• **Work request**
From the first line to the last, restate every record word for word, leaving out the pictures.

Web page revision data:
Content starts

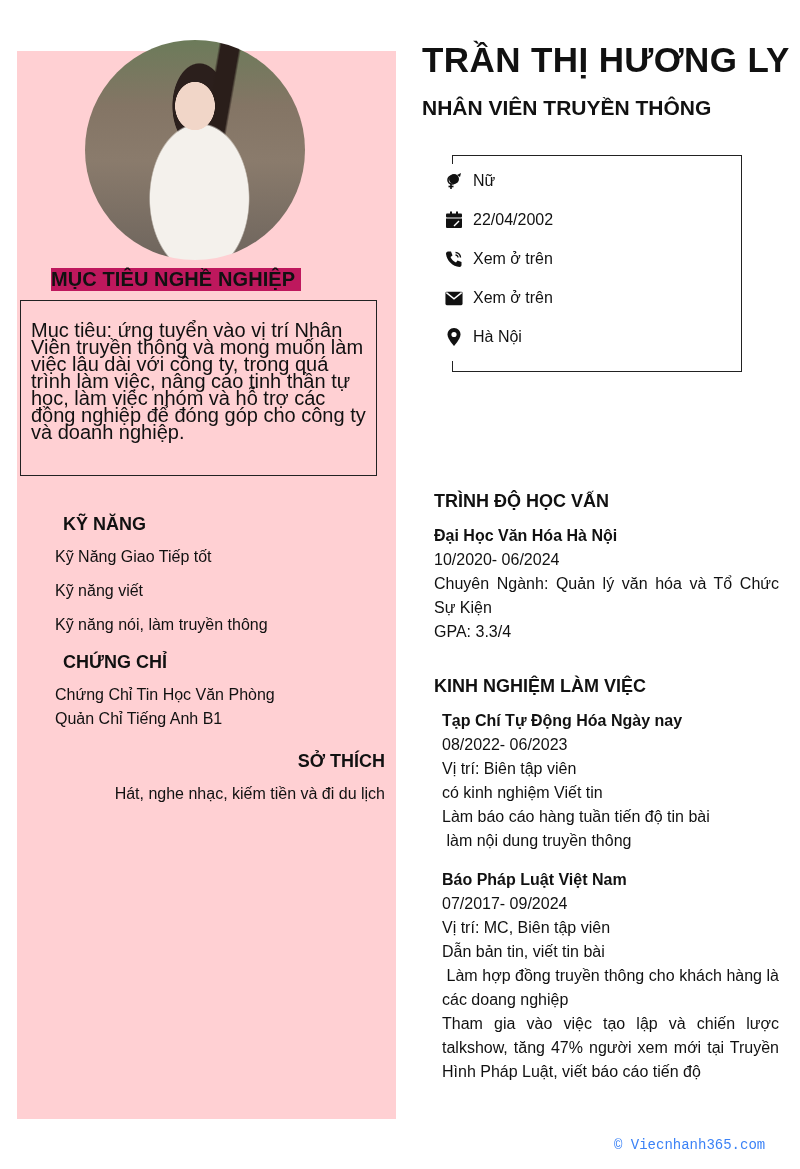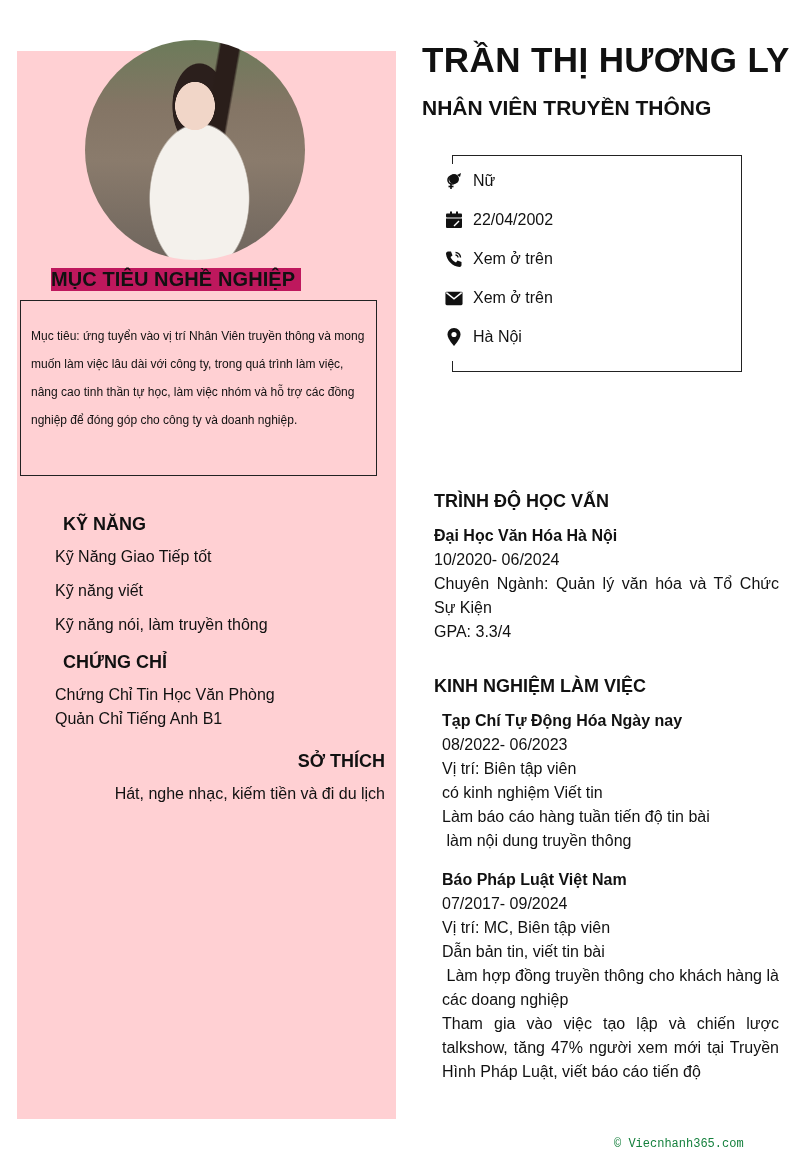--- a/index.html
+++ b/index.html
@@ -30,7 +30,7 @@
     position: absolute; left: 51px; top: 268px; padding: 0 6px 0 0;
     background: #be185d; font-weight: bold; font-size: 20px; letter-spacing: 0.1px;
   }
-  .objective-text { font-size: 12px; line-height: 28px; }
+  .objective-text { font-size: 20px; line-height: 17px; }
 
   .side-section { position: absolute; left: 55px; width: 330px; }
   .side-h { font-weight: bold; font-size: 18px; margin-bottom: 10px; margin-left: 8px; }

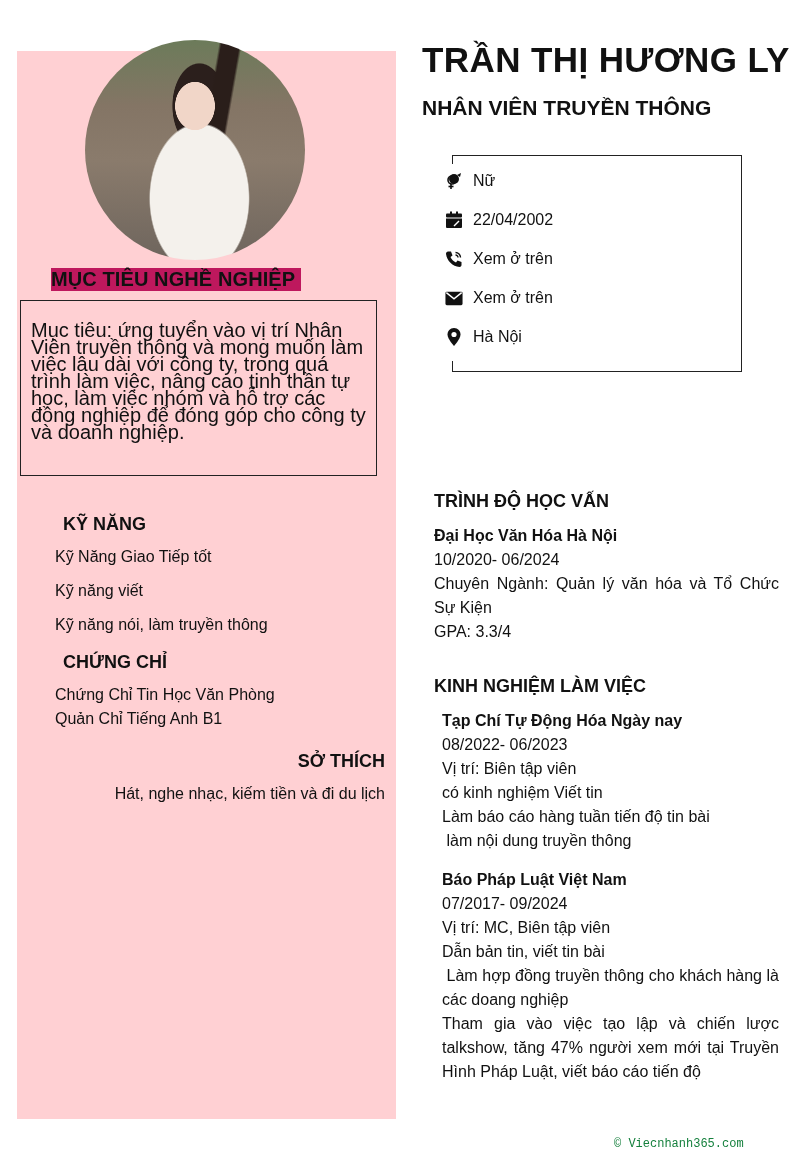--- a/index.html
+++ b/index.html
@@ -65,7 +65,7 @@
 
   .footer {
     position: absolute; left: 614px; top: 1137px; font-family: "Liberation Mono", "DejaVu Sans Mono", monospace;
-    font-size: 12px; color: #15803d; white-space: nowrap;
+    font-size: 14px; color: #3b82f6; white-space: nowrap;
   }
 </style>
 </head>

Content ends

• **Solution for this task**
--- a/index.html
+++ b/index.html
@@ -30,7 +30,7 @@
     position: absolute; left: 51px; top: 268px; padding: 0 6px 0 0;
     background: #be185d; font-weight: bold; font-size: 20px; letter-spacing: 0.1px;
   }
-  .objective-text { font-size: 12px; line-height: 28px; }
+  .objective-text { font-size: 20px; line-height: 17px; }
 
   .side-section { position: absolute; left: 55px; width: 330px; }
   .side-h { font-weight: bold; font-size: 18px; margin-bottom: 10px; margin-left: 8px; }

--- a/index.html
+++ b/index.html
@@ -65,7 +65,7 @@
 
   .footer {
     position: absolute; left: 614px; top: 1137px; font-family: "Liberation Mono", "DejaVu Sans Mono", monospace;
-    font-size: 12px; color: #15803d; white-space: nowrap;
+    font-size: 14px; color: #3b82f6; white-space: nowrap;
   }
 </style>
 </head>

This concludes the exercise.